The experimental setup was composed of two identical reactors. Each reactor consists of a stainless steel tank (1), inside which a set of 3-phase coils was placed, powered by the AC through the phase inverter (3) connected to PC (4), allowing control of the current–voltage and other properties. In the current studies, we utilised currents of 100 V and 50 Hz. The rotating magnetic field (RMF), a specific form of electromagnetic field, was created by powering those coils with maximal magnetic induction at Bmax = 34 mT. A transparent process chamber (5) is placed axially in the centre of the coils. A holder with Franz diffusion cells (6) is placed inside the process chamber. This holder is rinsed in the process water circulated by the pump (7) through the plate heat exchanger (8). On the other side, this heat exchanger is supplied by hot water from the precise thermostat, which maintains the temperature at a constant level with only slight changes of 0.1 Celsius. It should be highlighted that the single thermostat is a heat source for both reactors. According to Figure 5, therefore, any temperature fluctuations will not affect differences in results comparing these two reactors. It should be noted that the powered coils are generating additional heat because of the electric resistance of the wires. Therefore, we rinsed those coils in a non-toxic silicon oil with electric insulator properties. The silicon oil is circulated through an external loop equipped with another heat exchanger (10). Therefore, the tap water can cool down part of the oil stream to remove excessive heat from the system. The oil flow in this external loop is controlled by a 3-way valve (11) with an electric engine connected to the temperature sensor and controller, which allows constant oil temperature.
Permeability studies were conducted using Franz diffusion cells (Phoenix DB-6, ABL&E-JASCO, Wien, Austria) equipped with diffusion areas of 1 cm2. The acceptor chamber, filled with a PBS solution (pH 7.4), maintained a constant temperature of 37.0 ± 0.1 °C. As the permeable membrane, pig skin with a thickness of 0.05 cm and suitable impedance was employed. The fresh porcine skin was washed in PBS buffer pH 7.4 and then dermatomed to the needed thickness. The skin samples were stored in aluminium foil in a freezer at −20 °C for three months to preserve their skin barrier properties. Before use, the skin samples were thawed slowly at room temperature for 30 min. Next, the skin was mounted on the donor chamber. The integrity of the skin has been examined by checking its impedance, which was measured using an LCRmeter4080 (Conradelectronic, Wernberg-Köblitz, Germany). Each donor chamber contained 1 g of a semi-solid formulation or a patch segment. The experiments extended over 24 h, and samples were collected and analysed at specific time intervals: 0.5 h, 1 h, 2 h, 3 h, 4 h, 5 h, 6 h, and 24 h. The API content in the samples was quantified using HPLC via the standard curve method. The HPLC system (Knauer, Berlin, Germany) consisted of a 2600 UV detector, a Smartline model 1050 pump, and a Smartline model 3950 autosampler operated with ClarityChrom 2009 software. A 125 × 4 mm chromatographic column packed with Hyperisil ODS (C18) of 5 µm particle size was used. The mobile phase was a mixture of 0.02 mol/dm3 potassium dihydrogen phosphate, acetonitrile, and methanol (45/45/10, v/v/v) adjusted to pH 2.5 with orthophosphoric acid. The spectrophotometric detector was set at 220 nm, with a 1 cm3/min flow rate. The column temperature was maintained at 25 °C, and the injection volume was 20 μL.
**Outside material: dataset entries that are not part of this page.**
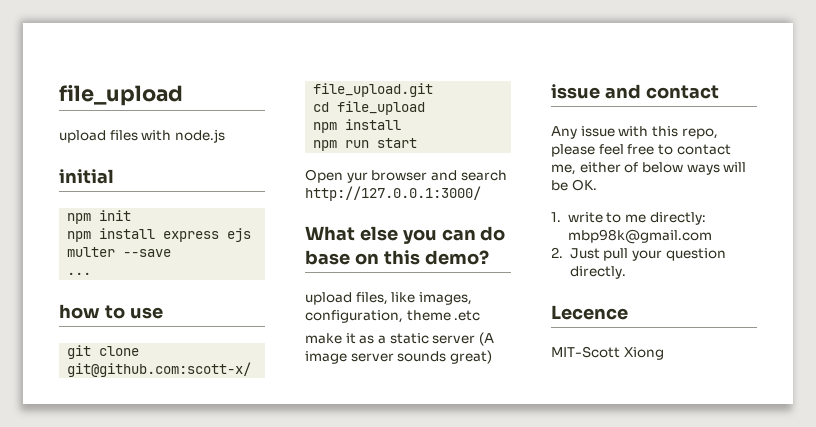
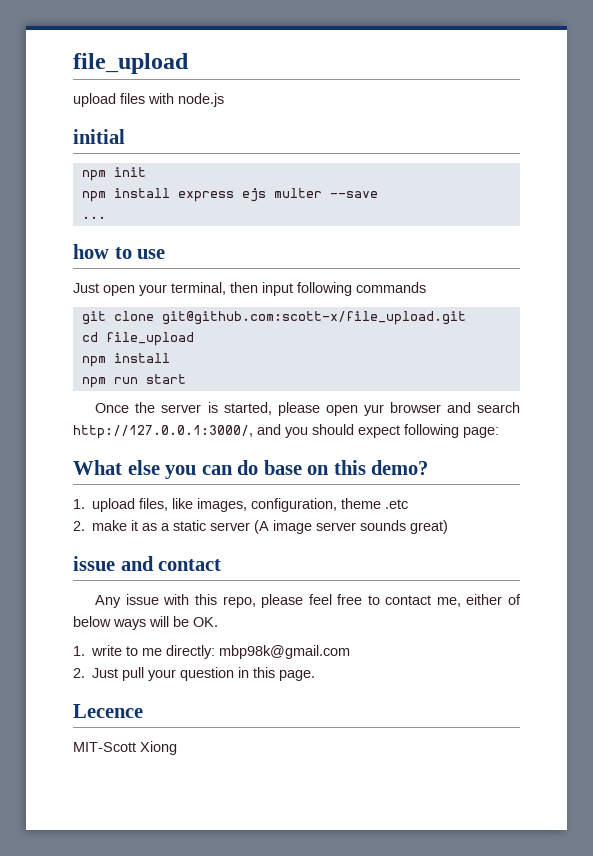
(163, 313) none -> [73,282,426,296] // Just open your terminal, then input following commands
[305,169,507,183] [305,186,481,201] Open yur browser and search http://127.0.0.1:3000/ -> [95,402,520,416] [73,424,499,439] Once the server is started, please open yur browser and search http://127.0.0.1:3000/, and you should expect following page:
(489, 257) none -> [73,499,85,509] 1.
(481, 315) none -> [73,521,85,531] 2.
[569,266,626,279] directly. -> [238,667,316,681] in this page.

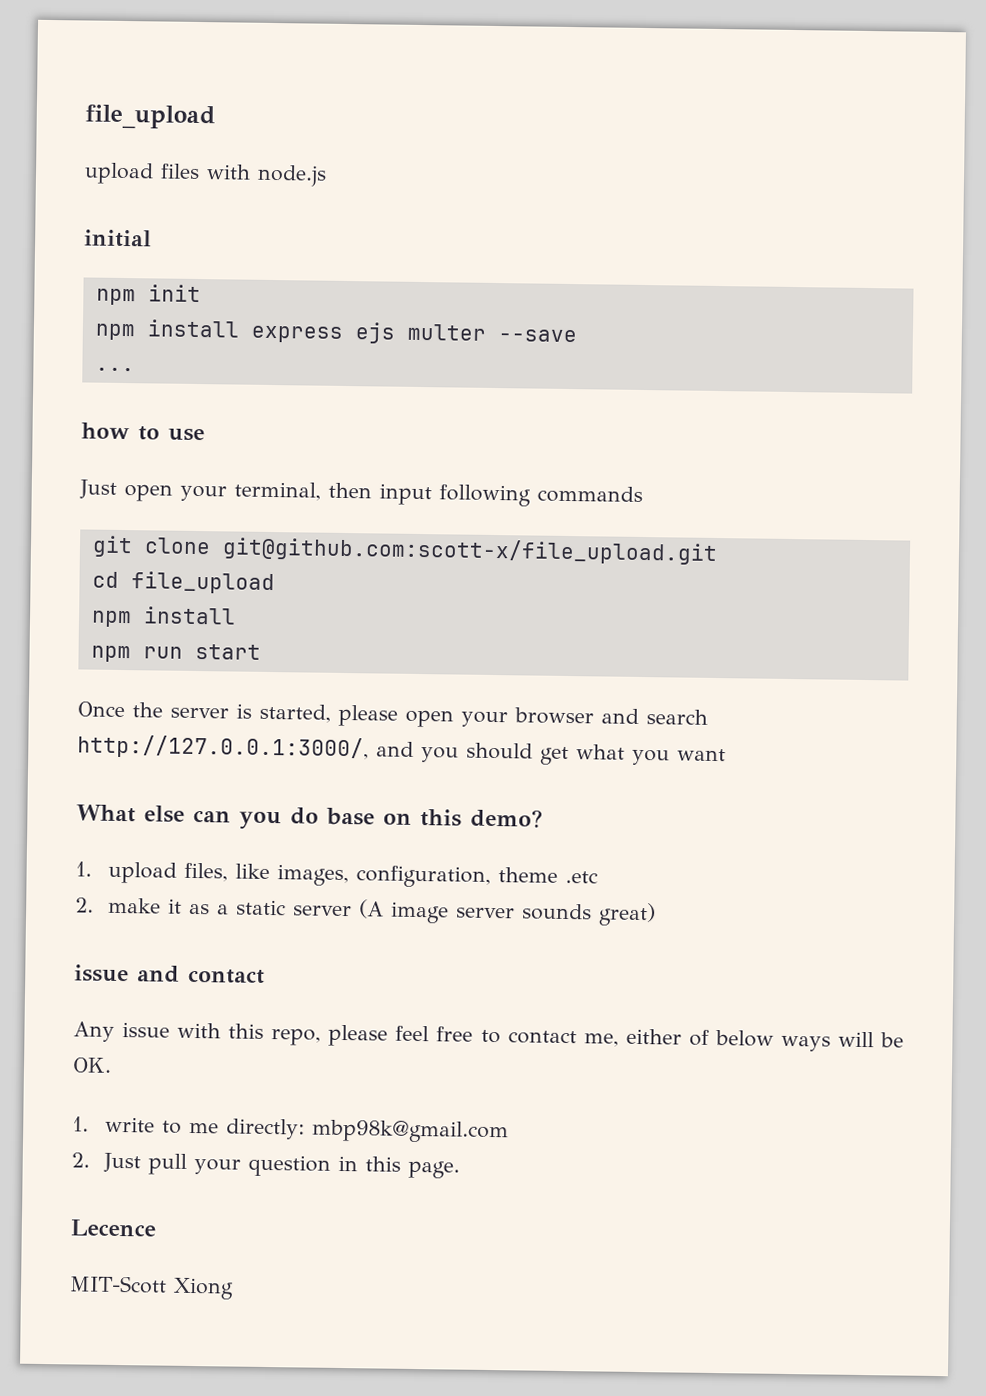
[363,404,384,416] yur -> [461,711,508,728] your
[358,424,499,438] expect following page: -> [540,744,726,766] get what you want
[165,465,233,479] you can -> [193,809,282,830] can you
The kinetic profiling of ex vivo infinite-dose steady-state percutaneous absorption was characterised using Fick’s laws of diffusion, as is common practice [14,15,16]. Key permeation parameters, including flux (JSS), diffusion coefficient (KP), lag time (LT), diffusion coefficient (D), and skin partition coefficient (Km), were determined.
4.3. Statistical Analysis
The results are expressed as the mean ± standard deviation (SD). We employed a one-way analysis of variance (ANOVA) for the analysis. Specifically, to assess the significance of differences between individual groups regarding the cumulative mass after 24 h of permeation and the cumulative mass in the skin, the Tukey test (α < 0.05) was utilised. A cluster analysis was carried out to determine similarities between all preparations tested, i.e., those exposed to a magnetic field and those not exposed, considering all time points of acceptor fluid uptake. On this basis, groups of compounds with similar permeation were presented. Furthermore, the Mann–Whitney test was used to determine significant differences in cumulative mass between compounds subjected to magnetic field exposure and those without exposure, considering all time points of acceptor fluid uptake. All statistical calculations were performed using Statistica 13 PL software 13.3 (StatSoft, Kraków, Poland).
Author Contributions
Conceptualisation, P.O.-R. and R.R.; investigation, P.O.-R.; methodology, A.N. and M.K.; formal analysis, A.N., M.K., A.M.-S. and Ł.K.; writing—original draft preparation, A.N. and P.O.-R.; writing—review and editing, P.O.-R. and R.R.; visualisation, A.N. and M.K.; supervision, P.O.-R. and R.R.; project administration, P.O.-R.; funding acquisition P.O.-R. All authors have read and agreed to the published version of the manuscript.
Funding
This research was funded by the National Centre for Research and Development, grant number LIDER/53/0225/L-11/19/NCBR/2020.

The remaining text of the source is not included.